There are two sides to every story, even for US-China foreign trade. Ever since China emerged to the world economy as a major manufacturing powerhouse, United States started to lose jobs in the manufacturing sector. Once upon the time firms of manufactured goods such as shoes, clothes even electronics, begun to move their production plants to China’s populous cities looking for an edge in low salaries. However, that trade story with China is oversimplified and misleading. Given that Donald Trump points to currency manipulation for blaming China for U.S.’ losses, I took data on Renminbi’s “depreciation” from January 2009 up to the end of 2015, and regressed it against the value of shipments of the American manufacturing sector. Yes, it does, the currency seems to have a negative effect on the value of shipments in the aggregate. Nonetheless, there are also gains on the U.S.’ side.

I wanted to see quickly to what extent a mere variation of the China’s currency would have an effect on U.S.’ manufacturing production. Then, the stats that I chose for analyzing this phenomenon were the value of shipments (see below for definition) made by U.S. manufacturing firm’s facilities . Then, I took the variation of the Renminbi as recorded by the U.S. Federal Reserve Bank. That is a ratio between nominal measures of the U.S. Dollar and the Yuan. The initial date is January of 2009 for all the time series. The final month is December of 2015.

By Catherine De Las Salas

By Catherine De Las Salas

During this period, China’s currency has been allegedly devaluated down to at least 5 percent. The results bolster Trump’s idea that China’s currency takes a toll in American manufacturing. Though, I do not aim at proving that for these reasons jobs have moved from U.S. to China. Nevertheless, there are also gains for some of the industries within the United States.
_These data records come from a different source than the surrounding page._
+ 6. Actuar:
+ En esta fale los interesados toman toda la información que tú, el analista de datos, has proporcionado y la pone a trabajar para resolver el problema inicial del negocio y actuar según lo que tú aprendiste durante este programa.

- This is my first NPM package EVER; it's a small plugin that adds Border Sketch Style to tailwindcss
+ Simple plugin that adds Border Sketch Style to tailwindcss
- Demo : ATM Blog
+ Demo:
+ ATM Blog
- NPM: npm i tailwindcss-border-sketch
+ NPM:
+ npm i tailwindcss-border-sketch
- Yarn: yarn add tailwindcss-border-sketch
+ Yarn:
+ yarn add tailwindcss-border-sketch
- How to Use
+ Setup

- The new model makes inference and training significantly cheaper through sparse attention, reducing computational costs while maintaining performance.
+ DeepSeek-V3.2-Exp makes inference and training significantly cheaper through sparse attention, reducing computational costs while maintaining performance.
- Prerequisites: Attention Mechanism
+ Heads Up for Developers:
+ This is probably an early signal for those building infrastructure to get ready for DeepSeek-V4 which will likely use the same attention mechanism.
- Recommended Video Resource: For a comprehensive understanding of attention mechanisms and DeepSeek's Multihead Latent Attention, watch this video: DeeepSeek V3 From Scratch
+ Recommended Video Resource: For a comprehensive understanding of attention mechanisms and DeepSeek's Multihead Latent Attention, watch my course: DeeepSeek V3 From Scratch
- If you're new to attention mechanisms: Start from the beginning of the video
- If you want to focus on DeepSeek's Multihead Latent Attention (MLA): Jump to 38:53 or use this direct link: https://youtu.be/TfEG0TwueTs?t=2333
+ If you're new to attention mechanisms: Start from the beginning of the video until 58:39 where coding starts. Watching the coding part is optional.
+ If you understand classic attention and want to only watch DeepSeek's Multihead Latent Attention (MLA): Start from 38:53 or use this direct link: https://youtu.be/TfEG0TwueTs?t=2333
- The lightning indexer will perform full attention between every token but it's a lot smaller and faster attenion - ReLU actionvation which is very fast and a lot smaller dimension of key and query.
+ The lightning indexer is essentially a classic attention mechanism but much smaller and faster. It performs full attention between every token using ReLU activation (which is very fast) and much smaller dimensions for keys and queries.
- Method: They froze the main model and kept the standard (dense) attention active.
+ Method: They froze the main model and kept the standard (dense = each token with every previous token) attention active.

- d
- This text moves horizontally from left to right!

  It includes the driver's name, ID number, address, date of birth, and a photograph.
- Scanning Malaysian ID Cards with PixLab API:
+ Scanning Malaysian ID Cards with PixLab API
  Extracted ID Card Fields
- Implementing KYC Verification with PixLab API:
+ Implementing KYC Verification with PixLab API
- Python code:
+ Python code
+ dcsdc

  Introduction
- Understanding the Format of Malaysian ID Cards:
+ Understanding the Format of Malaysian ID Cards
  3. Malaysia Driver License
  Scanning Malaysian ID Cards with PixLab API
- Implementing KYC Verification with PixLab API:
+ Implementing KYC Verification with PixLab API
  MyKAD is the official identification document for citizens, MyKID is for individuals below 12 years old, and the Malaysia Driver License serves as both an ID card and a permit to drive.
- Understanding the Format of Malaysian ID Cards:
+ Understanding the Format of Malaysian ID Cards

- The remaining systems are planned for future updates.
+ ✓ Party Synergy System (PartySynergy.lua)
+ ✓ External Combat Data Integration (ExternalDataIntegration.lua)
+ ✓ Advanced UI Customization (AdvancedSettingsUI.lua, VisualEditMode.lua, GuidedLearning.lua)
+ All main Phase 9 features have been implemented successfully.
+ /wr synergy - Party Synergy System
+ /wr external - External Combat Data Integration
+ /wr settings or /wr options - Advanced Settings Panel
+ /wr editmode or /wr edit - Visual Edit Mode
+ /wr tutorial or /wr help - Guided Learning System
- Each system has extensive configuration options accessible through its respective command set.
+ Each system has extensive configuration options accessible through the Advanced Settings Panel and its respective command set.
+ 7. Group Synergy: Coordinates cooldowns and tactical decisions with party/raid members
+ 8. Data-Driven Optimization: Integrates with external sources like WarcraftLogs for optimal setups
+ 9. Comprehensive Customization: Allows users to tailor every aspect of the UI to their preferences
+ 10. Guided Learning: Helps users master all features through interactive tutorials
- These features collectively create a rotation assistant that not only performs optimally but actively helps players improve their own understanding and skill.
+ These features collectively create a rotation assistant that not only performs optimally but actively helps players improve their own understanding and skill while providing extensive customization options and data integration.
Finding statistical significance in these time series is hard:

Finding statistical significance in these time series is difficult. Just for the sake of the debate, I lowered the statistical threshold by amplifying the confidence intervals even down to 80 percent. That way I could achieve a bit of evidence of the trade impact of China’s currency on American manufacturing sector. Twelve items stood out of the rest. Positive coefficients could be found in Wood Products, Metal Machinery, Turbines and power transmission equipment, and Pharmaceutical goods. Note that statistical significance in these cases is down to 80 percent. So, if anyone ever would like to make a case out it, one has to be cautious with any assertion. Nevertheless, those coefficients are still positive and deserve some attention whenever generalizations come to drive the debate about U.S.-China’s trade.

On the other hand, negative coefficients showed up in eight items. The most important line, total manufacturing, registered a negative coefficient (-.42) with statistically significant at the 80 percent level. Total manufacturing excluding defense also classified with a negative coefficient of -.47. Nondurable goods revealed a negative coefficient of -.60 percent.

Below is the list of items and their correspondent coefficients alongside the confidence levels. Remarked in red cells are items with negative coefficients, whereas items with positive coefficients are noted in green cells. Here I also attached the database (Renmimbi US Manufacturing).


Table of coefficients.

“Value of shipments covers the received or receivable net selling values, f.o.b. plant (exclusive of freight and taxes), of all products shipped, both primary and secondary, as well as all miscellaneous receipts, such as receipts for contract work performed for others, installation and repair, sales of scrap, and sales of products bought and resold without further processing. Included are all items made by or for the establishments from materials owned by it, whether sold, transferred to other plants of the same company, or shipped on consignment. The net selling value of products made in one plant on a contract basis from materials owned by another was reported by the plant providing the materials”.